### WHAT THIS TASK INVOLVES:
Could you give the data that follows again exactly, without its pictures?

### RECORDS PROVIDED:
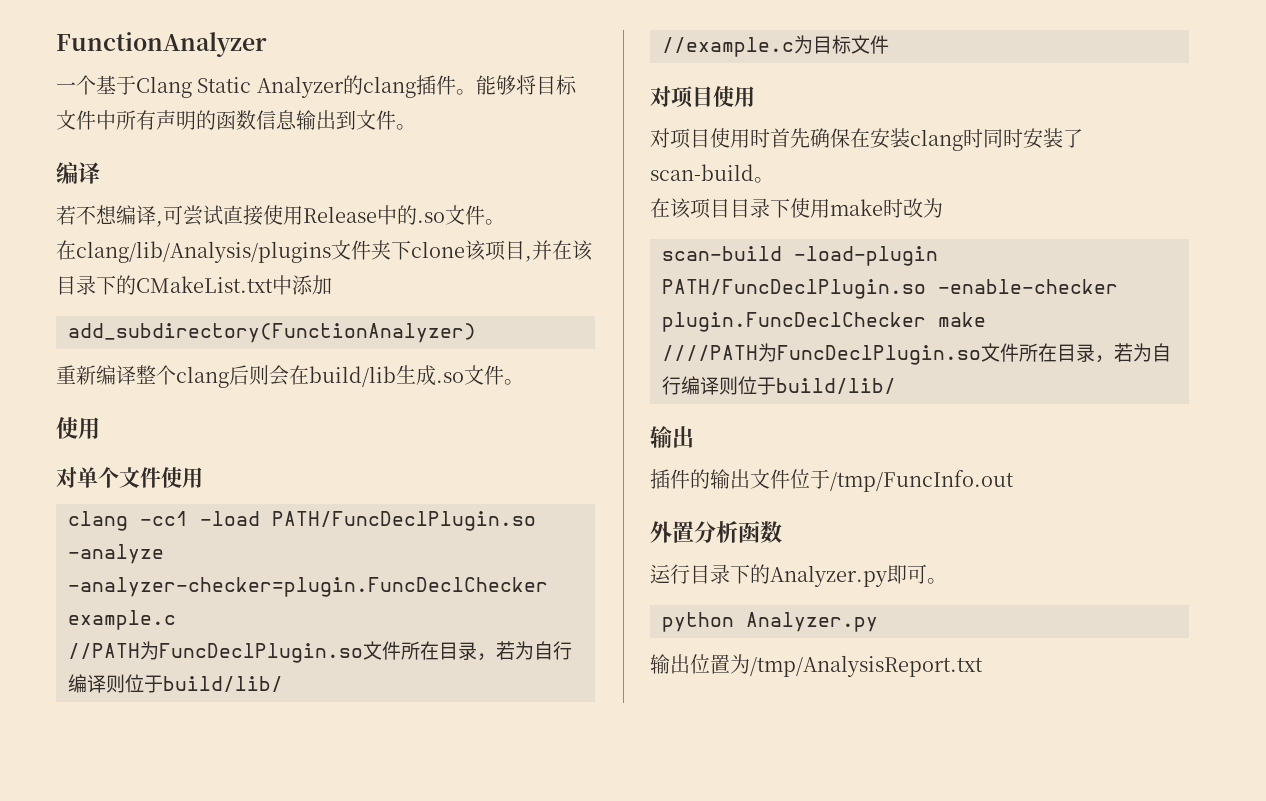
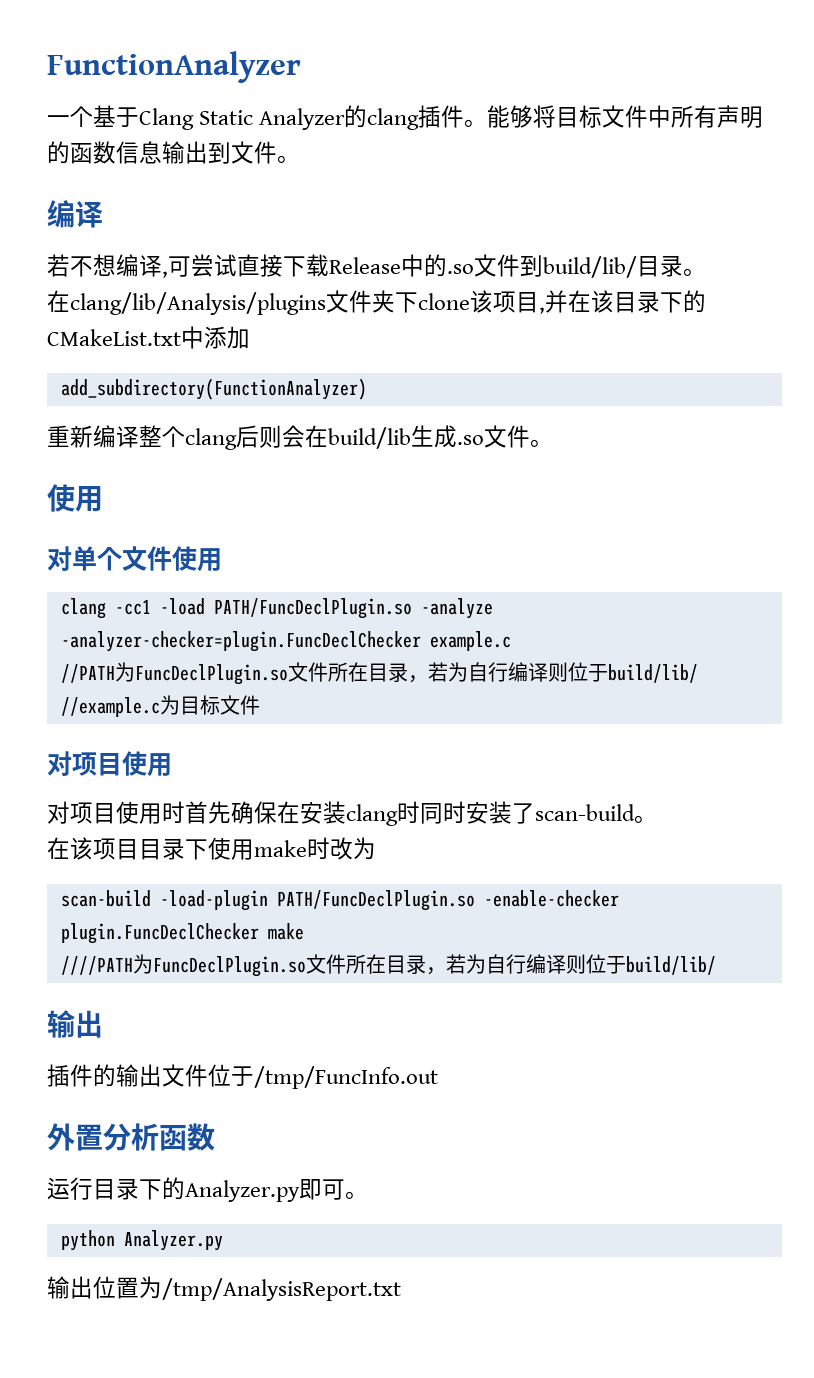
- 若不想编译,可尝试直接使用Release中的.so文件。
+ 若不想编译,可尝试直接下载Release中的.so文件到build/lib/目录。

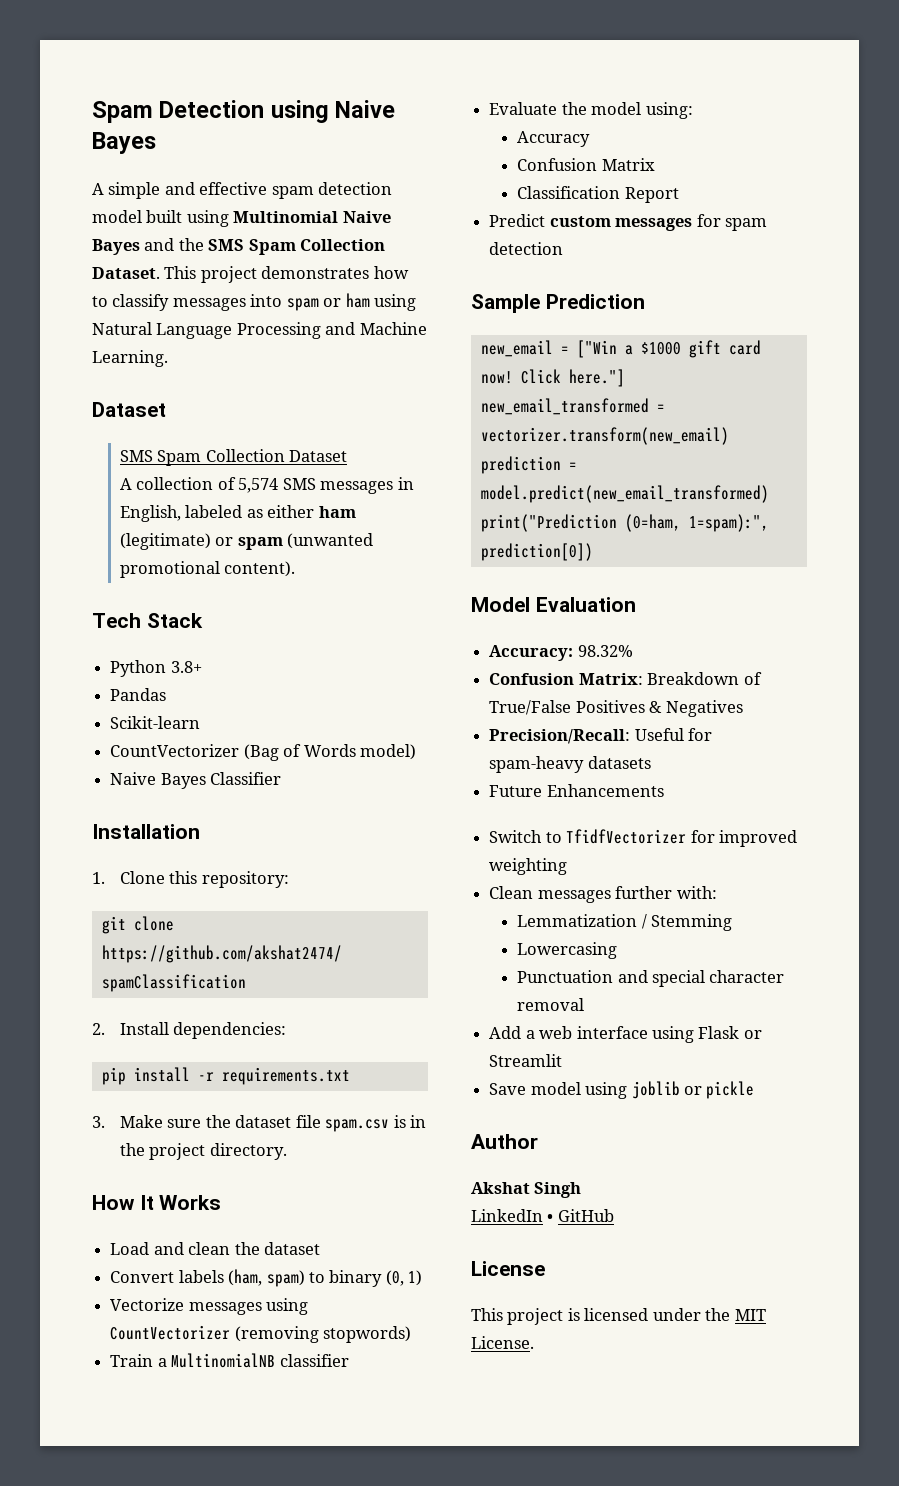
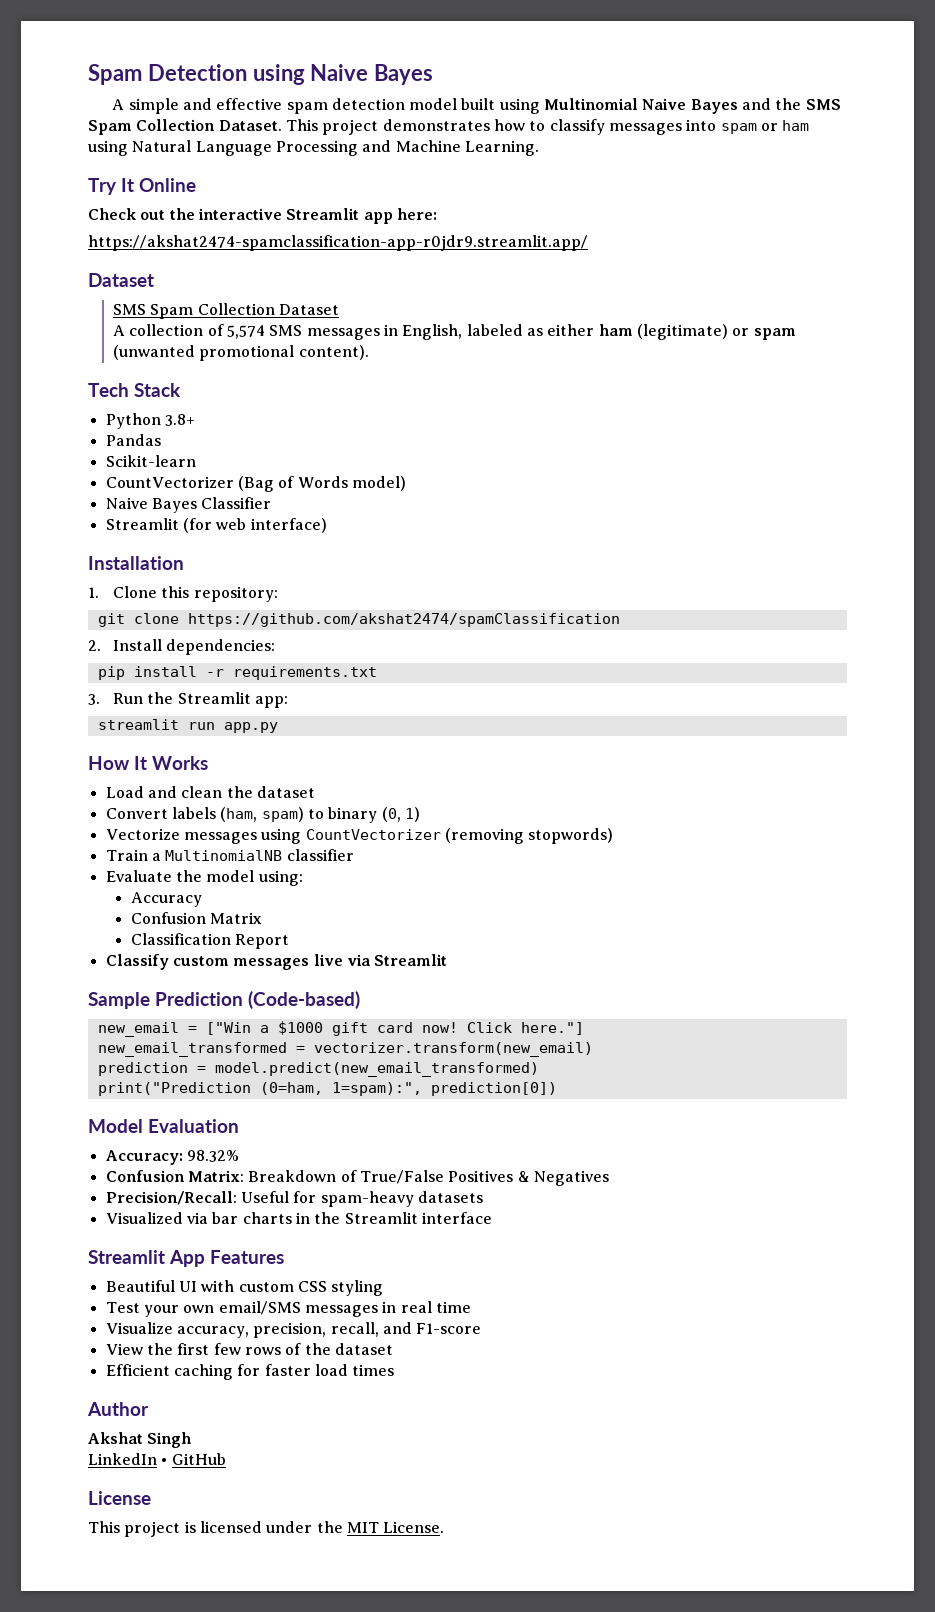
+ Try It Online
+ Check out the interactive Streamlit app here:
+ https://akshat2474-spamclassification-app-r0jdr9.streamlit.app/
+ Streamlit (for web interface)
- 3. Make sure the dataset file spam.csv is in the project directory.
+ 3. Run the Streamlit app:
+ streamlit run app.py
- Predict custom messages for spam detection
+ Classify custom messages live via Streamlit
- Sample Prediction
+ Sample Prediction (Code-based)
- Future Enhancements
- Switch to TfidfVectorizer for improved weighting
- Clean messages further with:
- Lemmatization / Stemming
- Lowercasing
- Punctuation and special character removal
- Add a web interface using Flask or Streamlit
- Save model using joblib or pickle
+ Visualized via bar charts in the Streamlit interface
+ Streamlit App Features
+ Beautiful UI with custom CSS styling
+ Test your own email/SMS messages in real time
+ Visualize accuracy, precision, recall, and F1-score
+ View the first few rows of the dataset
+ Efficient caching for faster load times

### YOUR SOLUTION:
- 若不想编译,可尝试直接使用Release中的.so文件。
+ 若不想编译,可尝试直接下载Release中的.so文件到build/lib/目录。

+ Try It Online
+ Check out the interactive Streamlit app here:
+ https://akshat2474-spamclassification-app-r0jdr9.streamlit.app/
+ Streamlit (for web interface)
- 3. Make sure the dataset file spam.csv is in the project directory.
+ 3. Run the Streamlit app:
+ streamlit run app.py
- Predict custom messages for spam detection
+ Classify custom messages live via Streamlit
- Sample Prediction
+ Sample Prediction (Code-based)
- Future Enhancements
- Switch to TfidfVectorizer for improved weighting
- Clean messages further with:
- Lemmatization / Stemming
- Lowercasing
- Punctuation and special character removal
- Add a web interface using Flask or Streamlit
- Save model using joblib or pickle
+ Visualized via bar charts in the Streamlit interface
+ Streamlit App Features
+ Beautiful UI with custom CSS styling
+ Test your own email/SMS messages in real time
+ Visualize accuracy, precision, recall, and F1-score
+ View the first few rows of the dataset
+ Efficient caching for faster load times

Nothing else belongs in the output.